[WORK REQUEST] Pictures are to be omitted. Output only the lines from the one containing "-45,7 +45,7 @@" through the end of the data, word for word.

[Code change snippets]
********************

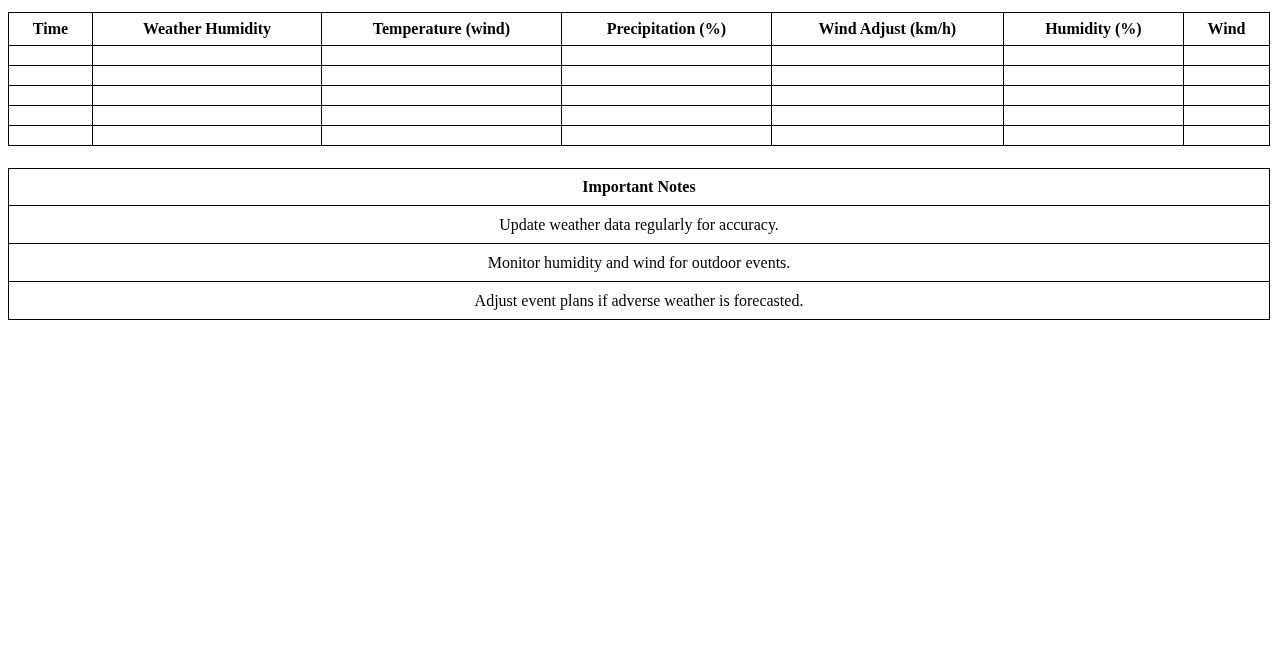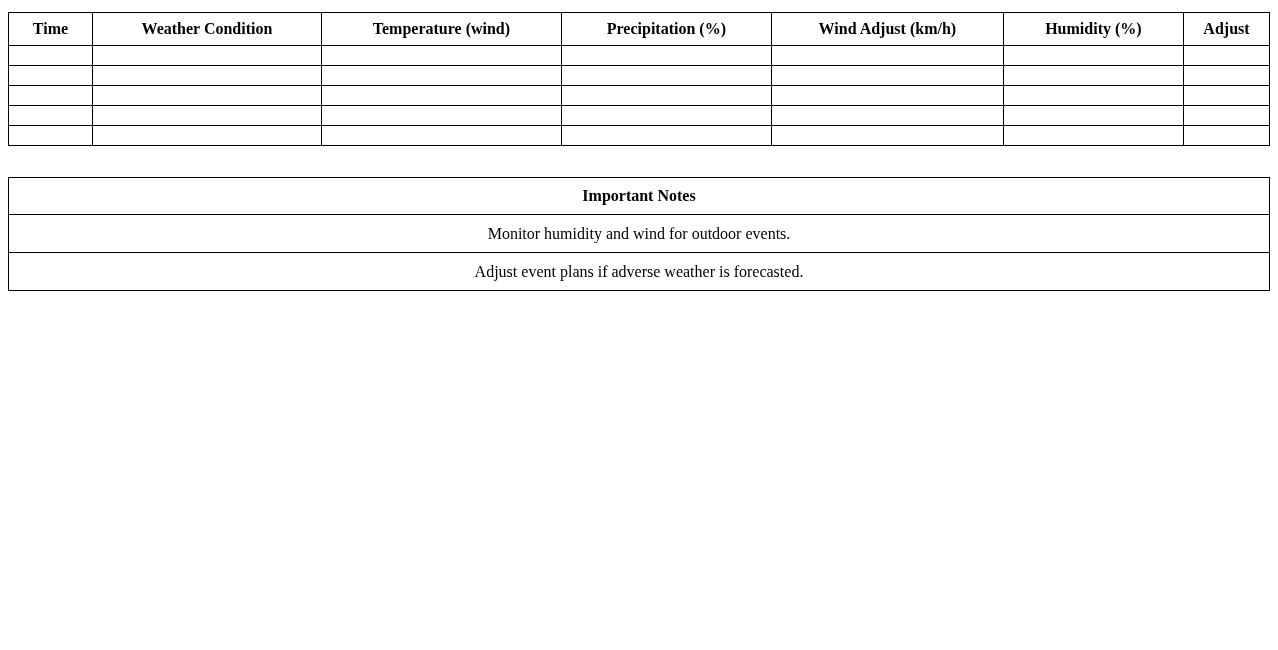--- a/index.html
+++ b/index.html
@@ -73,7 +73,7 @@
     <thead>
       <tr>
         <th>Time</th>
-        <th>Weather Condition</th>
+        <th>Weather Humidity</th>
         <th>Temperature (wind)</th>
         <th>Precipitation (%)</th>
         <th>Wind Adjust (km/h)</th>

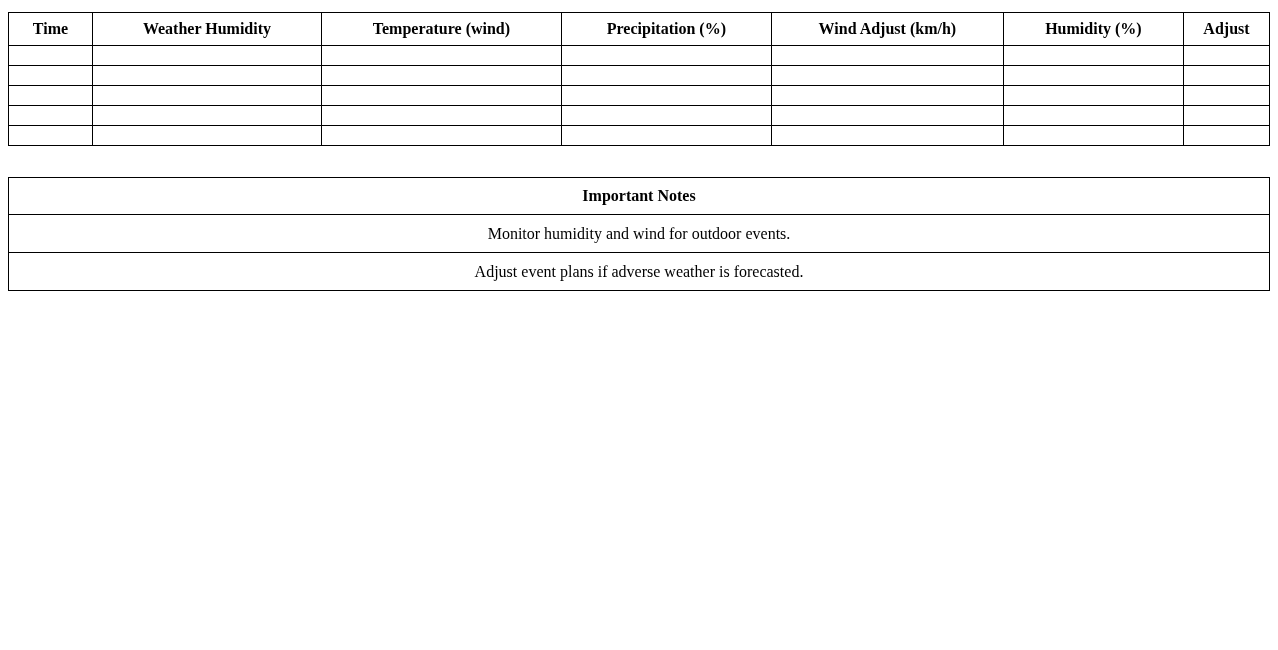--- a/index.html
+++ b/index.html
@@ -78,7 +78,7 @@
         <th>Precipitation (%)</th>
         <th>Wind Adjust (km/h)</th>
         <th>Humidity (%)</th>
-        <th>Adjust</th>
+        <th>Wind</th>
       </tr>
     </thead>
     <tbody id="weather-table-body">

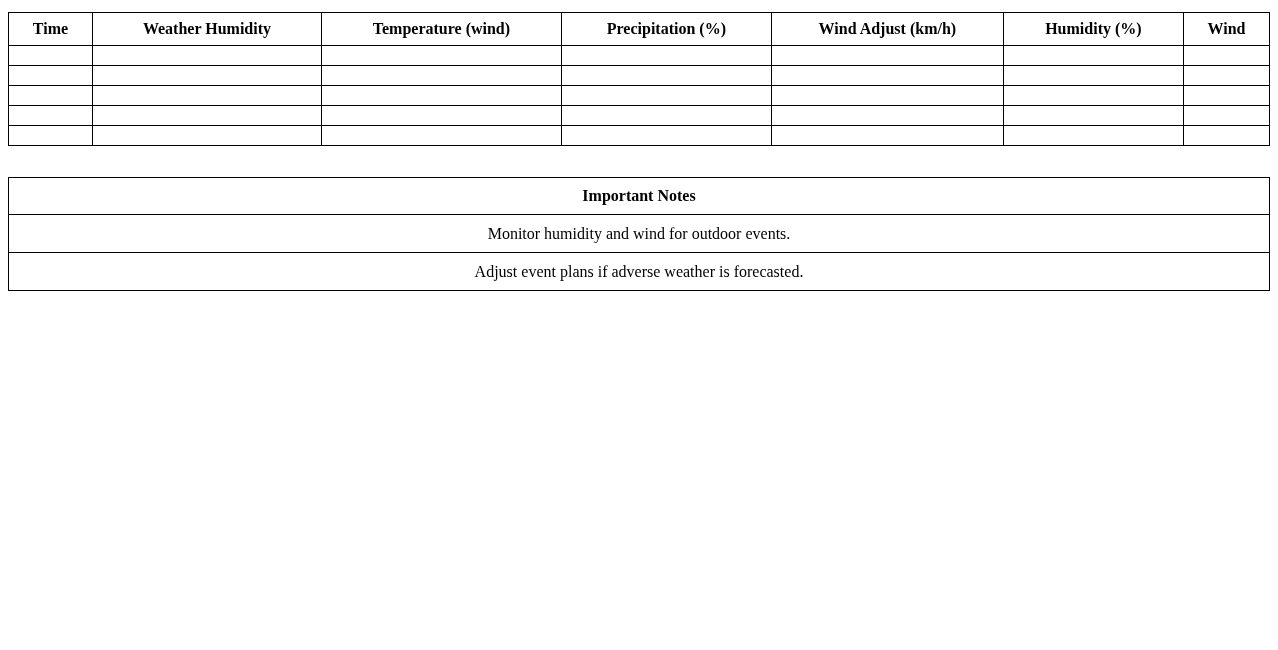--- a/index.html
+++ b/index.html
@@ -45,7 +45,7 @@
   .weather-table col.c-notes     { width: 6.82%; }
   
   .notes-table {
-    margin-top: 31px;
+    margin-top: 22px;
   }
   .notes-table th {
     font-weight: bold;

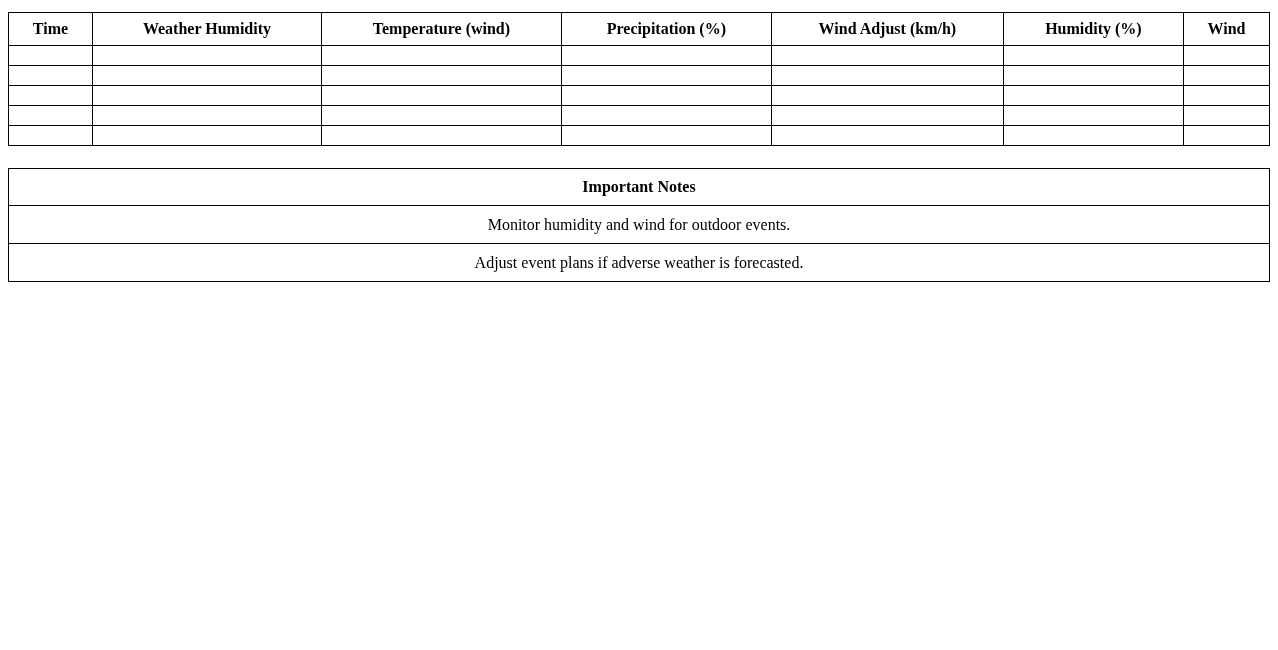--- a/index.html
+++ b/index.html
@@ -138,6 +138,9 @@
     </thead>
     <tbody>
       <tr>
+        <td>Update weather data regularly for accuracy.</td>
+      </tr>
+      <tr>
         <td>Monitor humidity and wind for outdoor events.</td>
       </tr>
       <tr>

********************

[TASK RESULT]
@@ -45,7 +45,7 @@
   .weather-table col.c-notes     { width: 6.82%; }
   
   .notes-table {
-    margin-top: 31px;
+    margin-top: 22px;
   }
   .notes-table th {
     font-weight: bold;

--- a/index.html
+++ b/index.html
@@ -138,6 +138,9 @@
     </thead>
     <tbody>
       <tr>
+        <td>Update weather data regularly for accuracy.</td>
+      </tr>
+      <tr>
         <td>Monitor humidity and wind for outdoor events.</td>
       </tr>
       <tr>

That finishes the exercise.